Discover a mouthwatering, easy-to-follow Keto Venezuelan Brunch recipe with these scrumptious arepa stacks layered with creamy avocado and tender grilled chicken. Our keto-friendly arepa stack recipe combines authentic flavors and textures for an unforgettable culinary adventure!
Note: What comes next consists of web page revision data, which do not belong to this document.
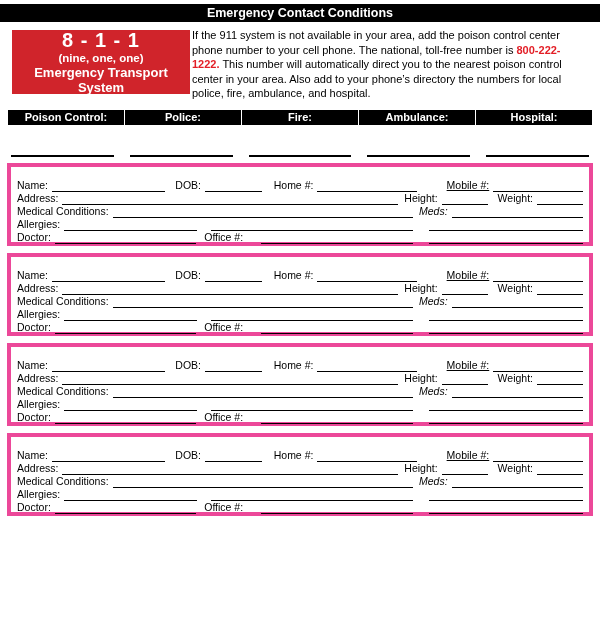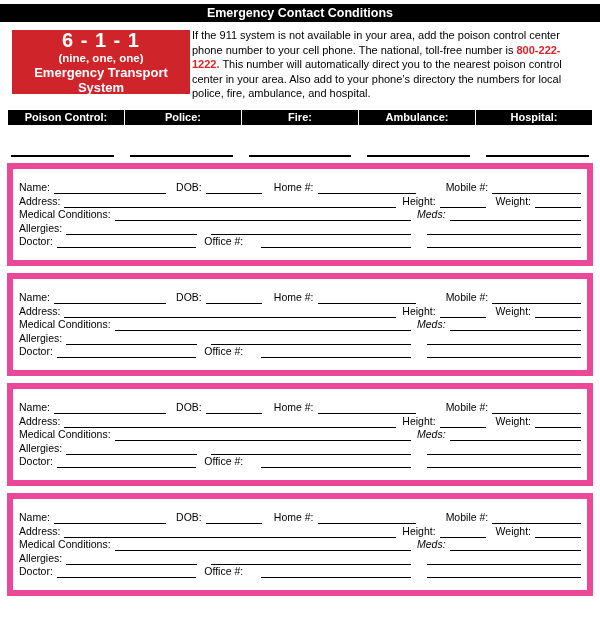"6 - 1 - 1" div.n911 { text: 6 -> 8 }
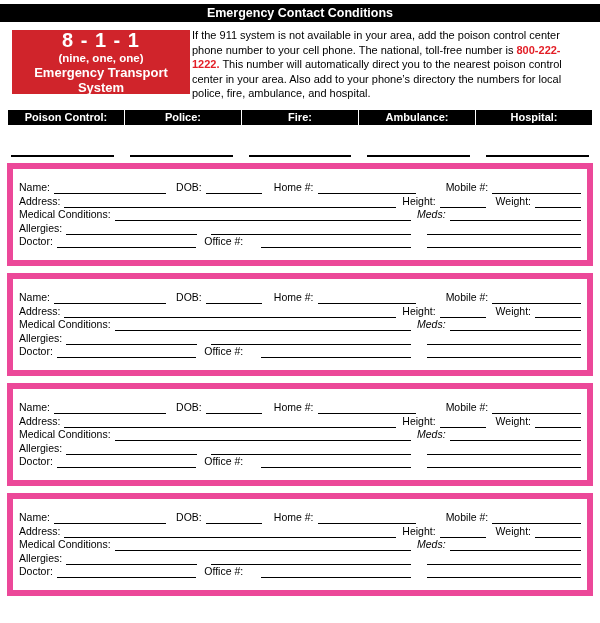"Name:" .member-box { border: 6px solid #ec4899 -> 4px solid #ec4899; height: 103px -> 83px }
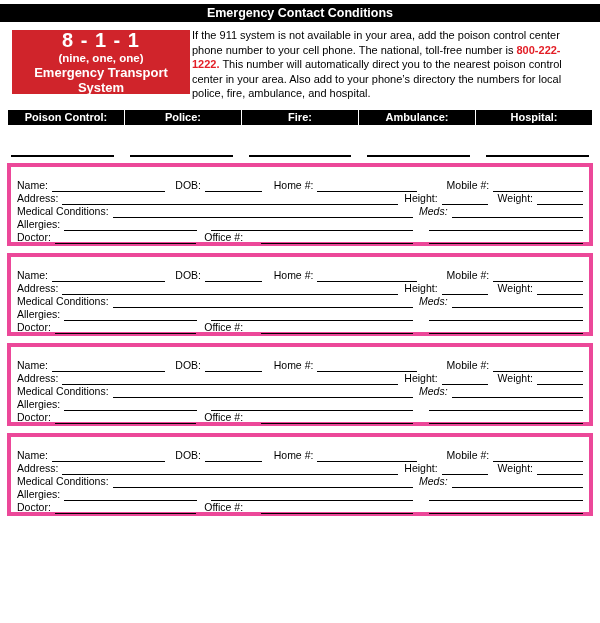"Mobile #:" .g30 { text-decoration: none -> underline }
🕒 Prep Time: 20 minutes - Cook Time: 15 minutes - Total Time: 35 minutes
🍽 Servings: 6
🔥 Difficulty: Easy
🌎 Cuisine: Venezuelan, Keto

Allergens

Contains gluten and dairy.

Ingredients

  • 6 large green plantains (tostadas or arepas)
  • 2 cups cooked and shredded chicken
  • 3 ripe avocados
  • 1 cup queso blanco or feta cheese, crumbled
  • 1/4 cup chopped cilantro
  • 1 lime, juiced
  • Salt and pepper to taste
  • 2 tablespoons olive oil
  • Optional: salsa roja or guacamole for serving

Instructions

  1. Preheat oven to 350°F (180°C).
  2. Slice the plantains into thin rounds, and then cut each round in half. Arrange them on a baking sheet lined with parchment paper, brush lightly with olive oil, and season with salt. Bake for 15 20 minutes or until golden brown and crispy. Set aside to cool.
  3. In a large bowl, combine the shredded chicken with lime juice, chopped cilantro, salt, and pepper. Stir well to combine.
  4. Slice the avocados in half, remove the pit, and scoop out the flesh into a bowl. Mash well, seasoning with salt and pepper to taste.
  5. To assemble, spread a thin layer of mashed avocado on one side of each arepa round. Top with shredded chicken mixture, then another layer of mashed avocado. Repeat for all 12 arepa rounds, creating 6 stacks in total.
  6. Arrange the arepa stacks on a serving plate and sprinkle crumbled queso blanco or feta cheese over the top.
  7. Serve immediately with salsa roja or guacamole on the side for added flavor.

Chef’s Insight

Use ripe but firm plantains for the best texture in this recipe.

Notes

[Insert any additional notes here]

Cultural or Historical Background

Arepas are a staple in Venezuelan cuisine, traditionally made from ground maize dough or cooked cornmeal.